Lieutenant Loft was well educated, spoke fluent Mohawk and English and was a born leader, generally an impressive figure at 6’, at a time when the average hight for a man was 5’6”.

The Canadian Forestry Corps was created on Nov.14th, 1916 and quickly became known under the nick-name, the “Sawdust Fusiliers”, by the troops. The Canadian Forestry Corps badge consists of a circle, with a beaver on top, superimposed on a pair of crossed axes, with the text “Canadian Forestry Corps” around the edge. At the centre of the circle is a maple leaf with the Imperial State Crown.

The contribution Loft and these unsung heroes of the Great War made to the war effort can not be overstated, but was especially valuable during the trench standoffs in France and Belgium.

It was estimated by military planners at the time that every soldier needed five trees: one for living quarters, cooking and recreation; one for crates to ship food, ammunition, tanks, and so on; and three for explosives, gun stocks, coffins, ships, factories, in support of the fighting on the front line.

The stretch of deep, sticky mud, blood, bodies and body parts littering the no-mans-land between Allied trenches and those of the German army made even walking a step a chore. The trenches had become cess pools of  disease and discomfort for months.

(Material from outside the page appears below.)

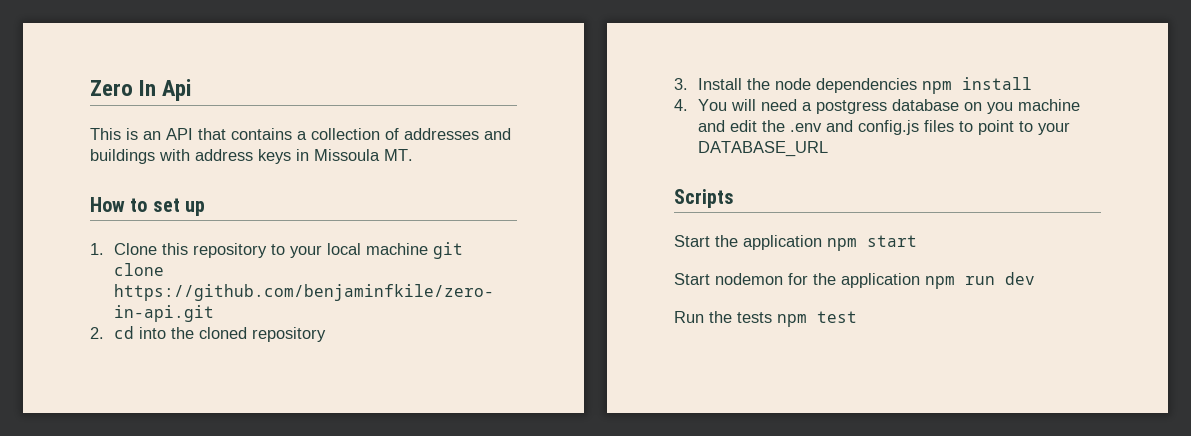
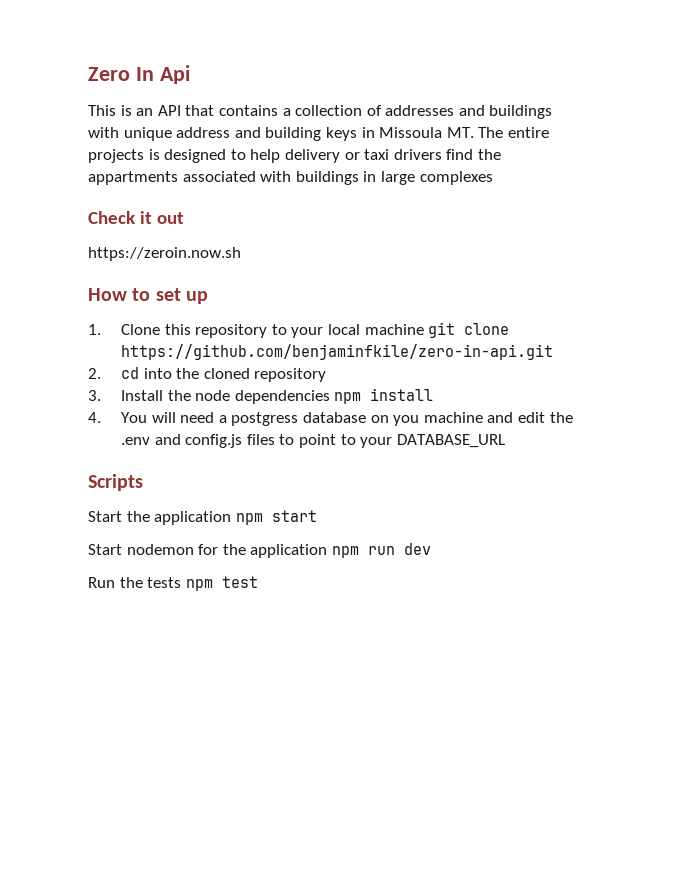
[195,149,253,161] address -> [123,127,322,141] unique address and building
(413, 155) none -> [478,127,549,138] [88,149,501,163] [88,171,493,185] [88,211,184,224] [88,247,241,261] The entire projects is designed to help delivery or taxi drivers find the appartments associated with buildings in large complexes // Check it out // https://zeroin.now.sh

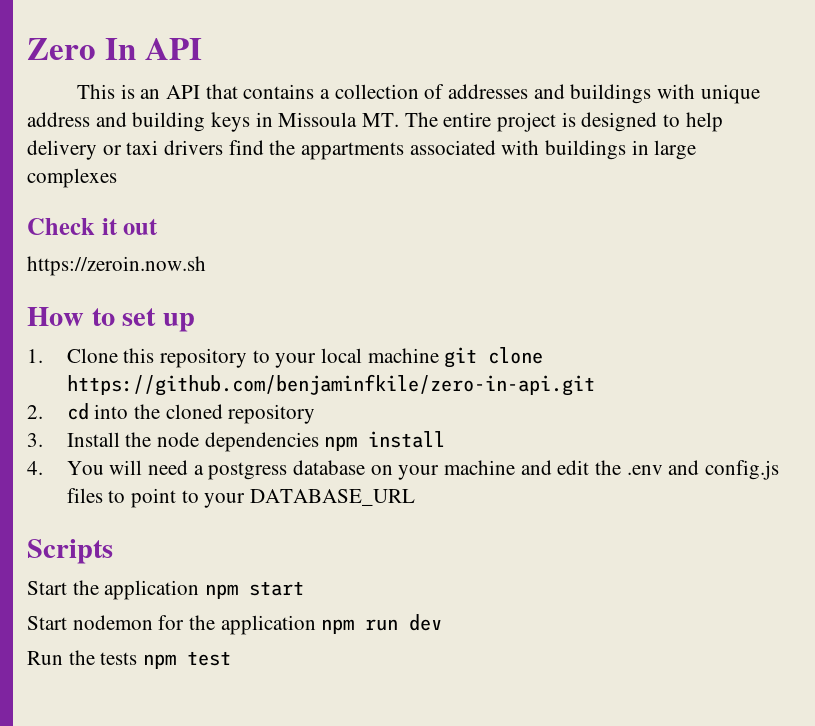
[159,65,190,84] Api -> [144,38,202,60] API
[88,149,144,163] projects -> [497,112,557,132] project
[393,415,420,426] you -> [398,465,440,480] your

More died of disease on both sides than were actually killed in battle.

The need for wooden planks and beams was great, to create some kind of flooring to walk on within these horrible trench conditions, as well as for building rudimentary underground barracks and war-rooms to plan strategies from.

It was all supplied by the “Sawdust Fusileers”, and without it, a person could easily be swallowed up in a death pool of mud and squaller, never to be seen again.

Lining the trenches and tunnels required massive amounts of materials as well. Every tree within a reasonable distance of the trenches was used up or reduced to riddled stumps by the incessant storm of lead going in both directions.

One-hundred years after the war, military archaeologists and local relic hunters are still finding tunnels which honey-come almost all of France.

Today, the work of Loft and the other “Sawdust Fusiliers” usually goes unnoticed, but certainly not to the veterans of the “Great War” themselves. They knew all too well that without them, the horrors of the tenches would have been far worse.

Loft did a lot of recruiting work amongst the men of Six Nations and New Credit area, in advance of the war and during it. He also worked for a time as a reporter for the Brantford Expositor and the Toronto Globe and Mail.

His Mohawk name seemed to fit the tall, strong and handsome Frederick Loft well. His given Clan name was Onondeyoh: which means, “Beautiful Mountain.”

Rope Loft has a lot to be proud of. Although records of Indigenous soldiers in WWI are incomplete and were not well recorded, he has made it his mission to find out as much as he can about the life and times of his great-great-grandfather, Lieutenant Frederick Ogilvie Loft, activist and “Sawdust Fusilier.”